• _RECORD EXCERPTS_:
◆ ◆ ◆
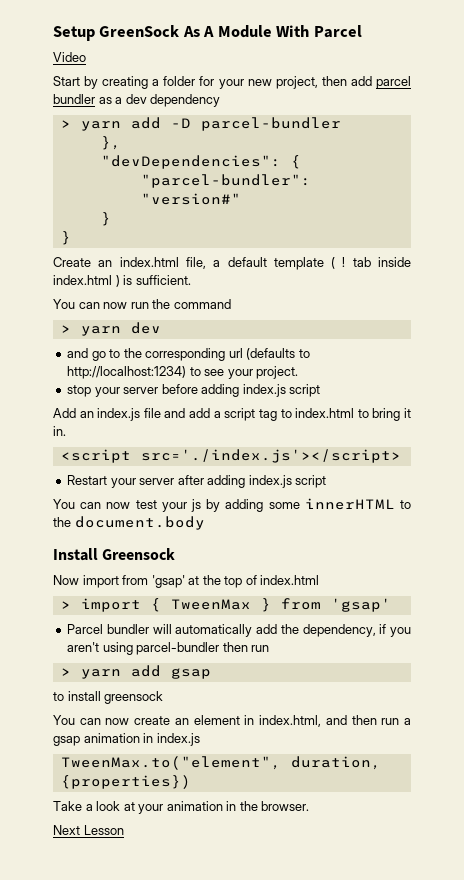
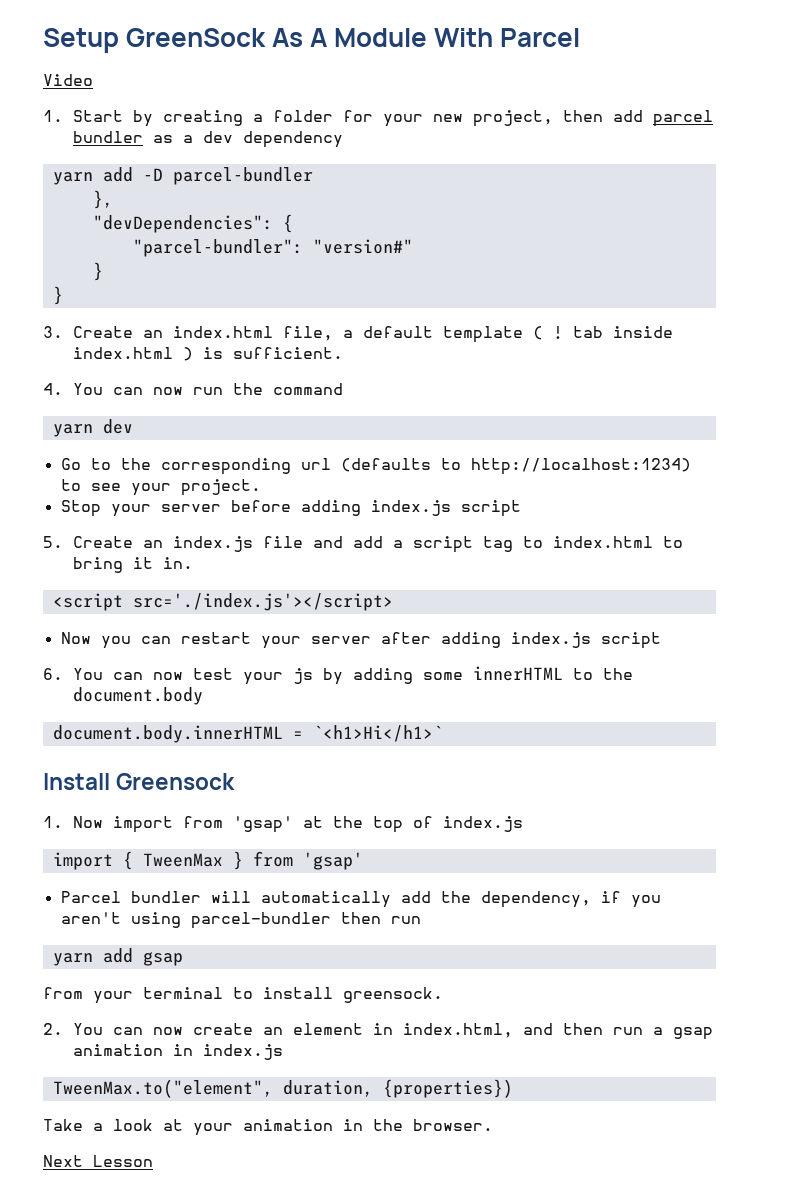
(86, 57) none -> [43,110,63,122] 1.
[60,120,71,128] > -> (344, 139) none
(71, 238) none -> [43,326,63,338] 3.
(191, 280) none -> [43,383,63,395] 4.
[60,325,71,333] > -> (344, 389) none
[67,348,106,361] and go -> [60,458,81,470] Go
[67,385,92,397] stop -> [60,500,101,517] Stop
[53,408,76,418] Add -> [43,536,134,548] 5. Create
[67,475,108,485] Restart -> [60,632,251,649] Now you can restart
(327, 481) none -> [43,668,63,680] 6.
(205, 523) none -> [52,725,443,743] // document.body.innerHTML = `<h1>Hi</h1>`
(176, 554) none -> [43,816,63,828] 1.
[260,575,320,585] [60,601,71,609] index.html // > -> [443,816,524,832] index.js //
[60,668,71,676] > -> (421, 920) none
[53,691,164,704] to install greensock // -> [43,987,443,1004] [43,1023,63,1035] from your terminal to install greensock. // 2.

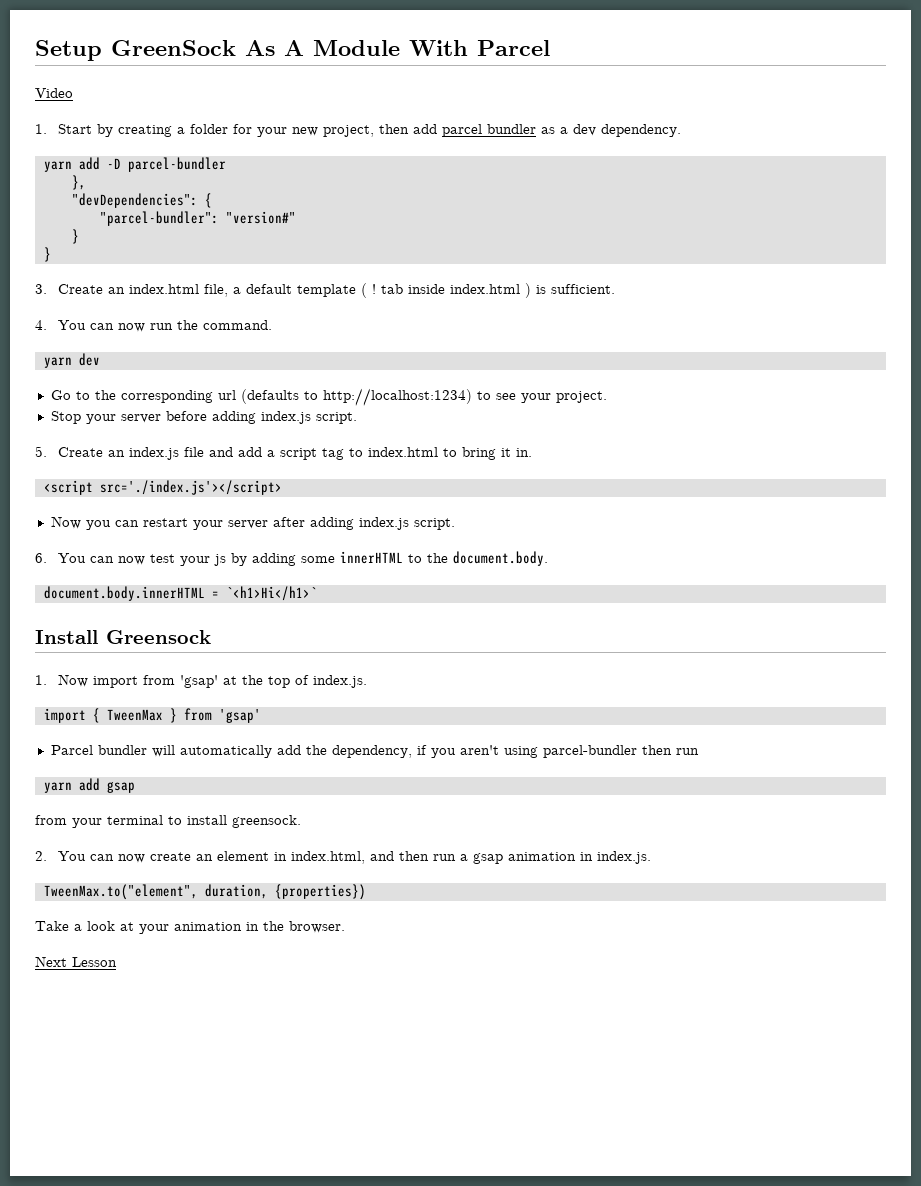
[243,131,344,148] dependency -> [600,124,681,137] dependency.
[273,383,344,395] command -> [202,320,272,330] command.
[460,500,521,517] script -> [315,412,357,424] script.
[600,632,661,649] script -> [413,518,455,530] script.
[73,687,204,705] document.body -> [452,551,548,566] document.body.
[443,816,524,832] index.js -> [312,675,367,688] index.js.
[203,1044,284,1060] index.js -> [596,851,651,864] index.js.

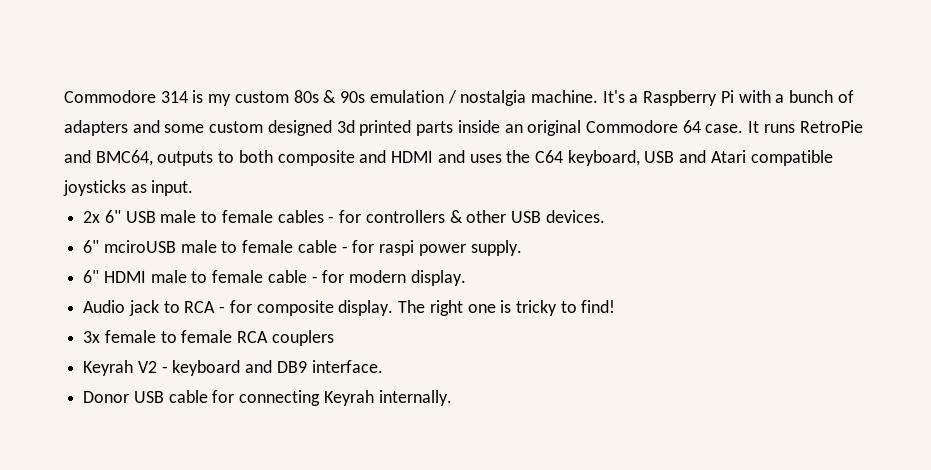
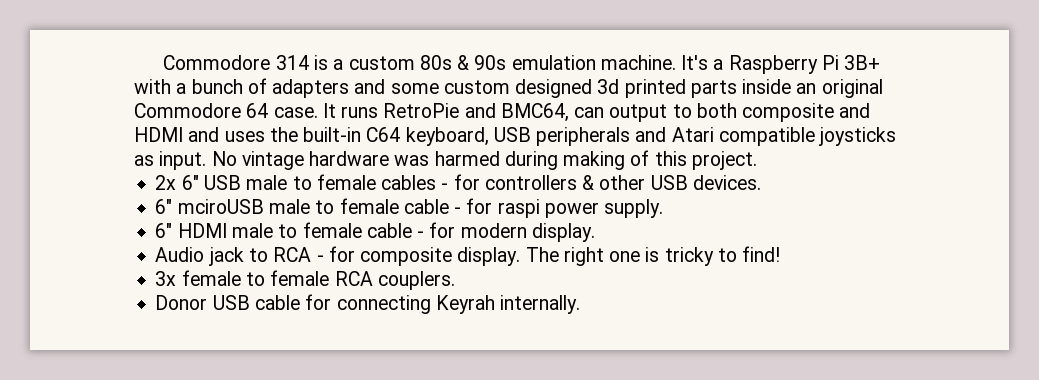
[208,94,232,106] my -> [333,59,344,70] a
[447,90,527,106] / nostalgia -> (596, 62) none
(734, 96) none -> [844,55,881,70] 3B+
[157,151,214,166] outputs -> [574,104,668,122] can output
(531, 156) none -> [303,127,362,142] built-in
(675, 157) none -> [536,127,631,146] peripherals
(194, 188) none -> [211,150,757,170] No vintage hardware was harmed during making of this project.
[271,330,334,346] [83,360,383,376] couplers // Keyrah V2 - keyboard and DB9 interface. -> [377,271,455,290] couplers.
◆ ◆ ◆
Every line of the listing that holds the word "index" is to be found and copied.

• _YOUR RESPONSE_:
[260,575,320,585] [60,601,71,609] index.html // > -> [443,816,524,832] index.js //
[443,816,524,832] index.js -> [312,675,367,688] index.js.
[203,1044,284,1060] index.js -> [596,851,651,864] index.js.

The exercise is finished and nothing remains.